True, the current lengthy road journey into town from Schönefeld will be shortened with improved transfer links. But supporters of Tempelhof, which is as much an historical monument as any in Berlin, argue that the city could be cutting off its nose to spite its face in not also providing, as with London City, a small, convenient airport for the movers and shakers it needs to cement its status as a capital city.
| FAST FACTS |
Climate
Winters are cold, with temperatures ranging between freezing and 3°C; summers are warm with daily temperatures ranging between 22°C and 30°C.
Contacts
British Chamber of Commerce, www.bccg.de
British Embassy Commercial Section, handelsabteilung.berlin@fco.gov.uk
UK Trade & Investment, www.tradeinvest.gov.uk
Tourism Information, www.visitBerlin.de
Passport
Validity minimum six months.
Telephone
International country code: + 49; area code: 30.
Time
GMT + 1.
Exchange Rate
€1.25=£1 (June 2008)
Public Holidays 2008-2009
October: 3, German Unification Day
December: 25, Christmas Day; 26, Boxing Day
January: 1, New Year
April: 10, Good Friday; 13, Easter Monday; 21, Ascension Day
May: 1, Labour Day/Whit Monday.
Emergency
Police 110; Fire and Ambulance 112. |
Airlines
Lufthansa flies twice daily on weekdays from London City to Berlin Tegel.
Winter departures are at 0940 and 1850, arriving at 1225 and 2050 respectively.
Inbound flights depart Tegel at 0830 and 1655, arriving at 0910 and 1655.
A third daily, midday, return flight is to be added this summer.
British Airways flies to Tegel from Heathrow.
Low-cost flights are provided by Air Berlin and Ryanair from Stansted; Air Berlin and Jet2.com from Manchester; Ryanair from East Midlands and easyJet from Luton, Liverpool, Bristol, Glasgow and Belfast.
Accommodation
Most international chains are present and this year the city's room count rises from 88,000 to 93,000 in nearly 600 hotels with four- and fivestar choice across a range of categories.
Airports
Tempelhof is approximately 10; Tegel, 20 and Schönefeld 40 minutes from the city centre.

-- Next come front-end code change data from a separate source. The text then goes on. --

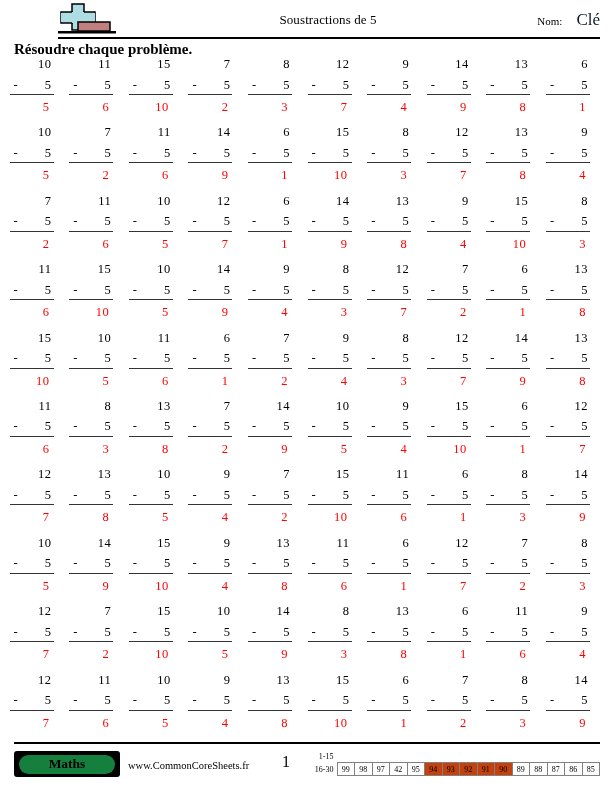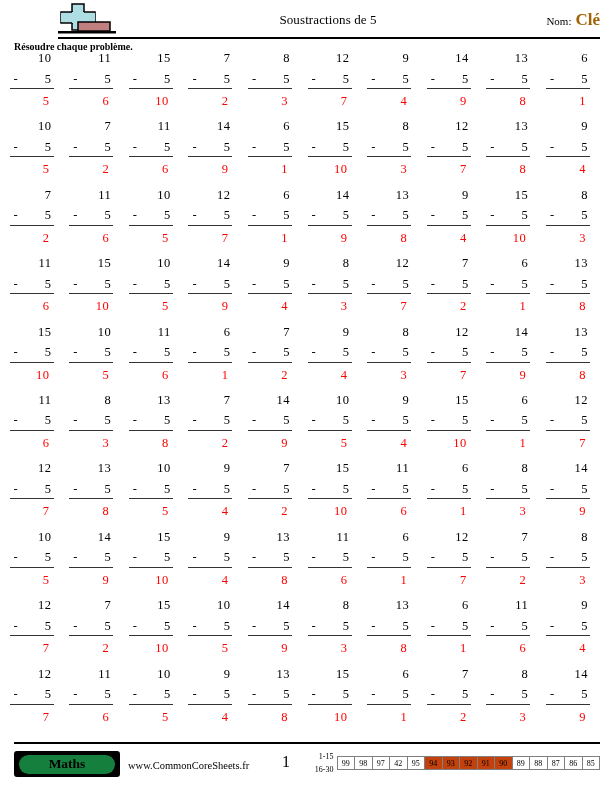"Nom:" .name-wrap { gap: 4px -> 14px }
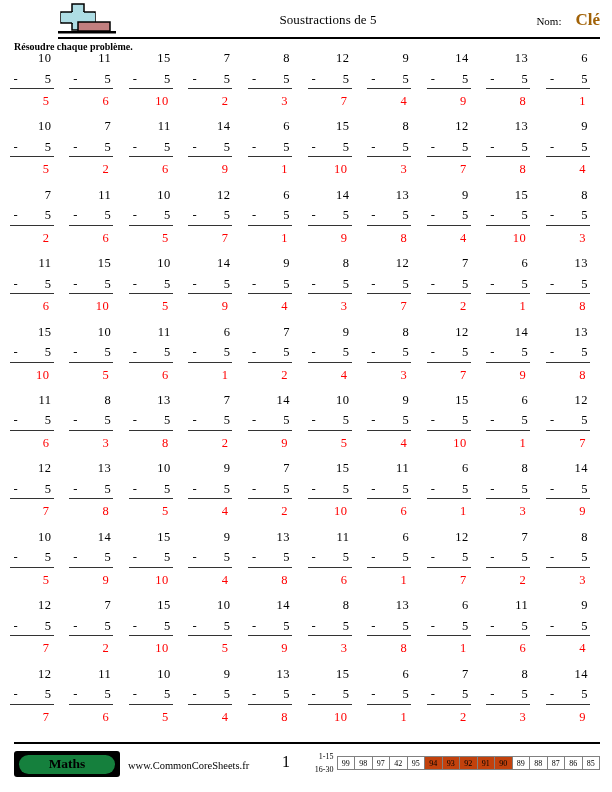"Clé" .name-value { color: #a16207 -> #0f172a; font-weight: bold -> normal }
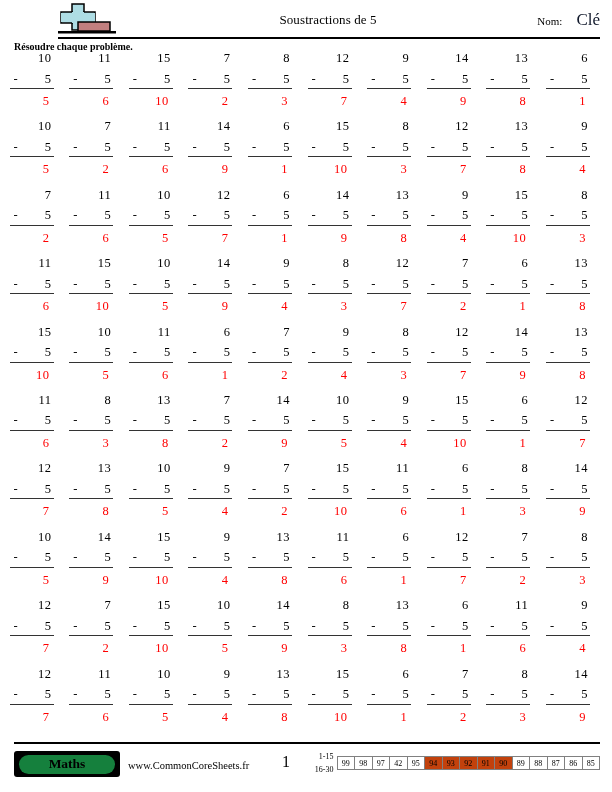"Résoudre chaque problème." .instructions { font-size: 10px -> 15px }
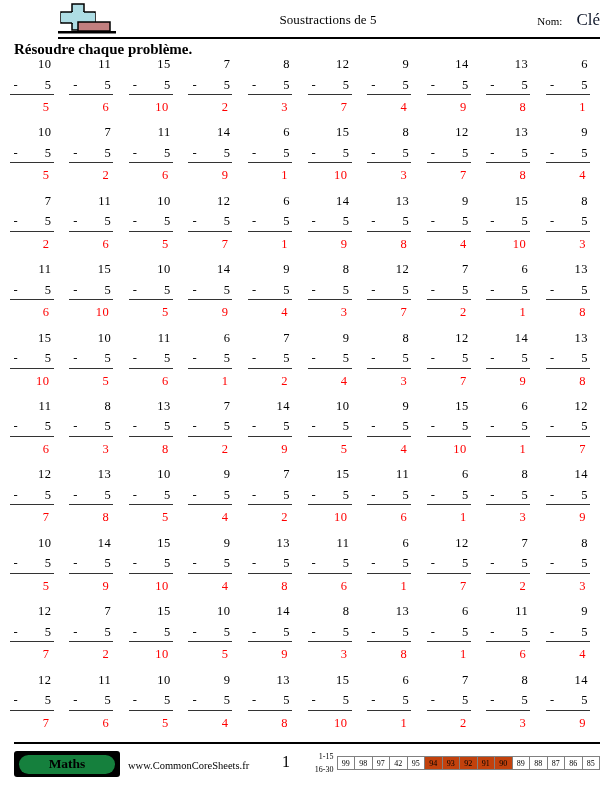"1-15" .scoretable { align-items: center -> flex-end }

An Airport Express rail service operates every 30 minutes, journey time 30 minutes, from Schönefeld to the Hauptbahnhof Main Station.
Meetings and exhibitions
This is Berlin's major industry. Alongside 160 hotels offering a variety of conference rooms there are six purpose-built convention centres and 120 other major venues. The International Congress Centre alone can seat up to 166,000 next to exhibition grounds with more than 30 halls. New venues opening this year include the O2 Arena with 59 entertainment suites and a 17,000 capacity.
Special events 2008
July 14
Exhibition at the Martin-Gropius-Bau (Good Prospects - Young German Photographers)
September 4-21
Musikfest Berlin 2008
Sept 24-Oct 4
International Literature Festival
November 6-9
JazzFest Berlin
Entertaining
All tastes are catered for across 12 separate districts. Quality, quantity and choice are the staples at breakfast, lunch and dinner.
Add an addictive café and bar life, plus the offerings of three opera houses, eight symphony orchestras, 150 theatres, 160 museums and countless art galleries.
Kreuzberg and Prenzlauer Berg are fashionable districts for ethnic and smart-casual nightlife, restaurants and boutiques. Mitte is for a younger crowd and Schöneberg, Kreuzberg and Prenzlauer Berg attract a gay crowd.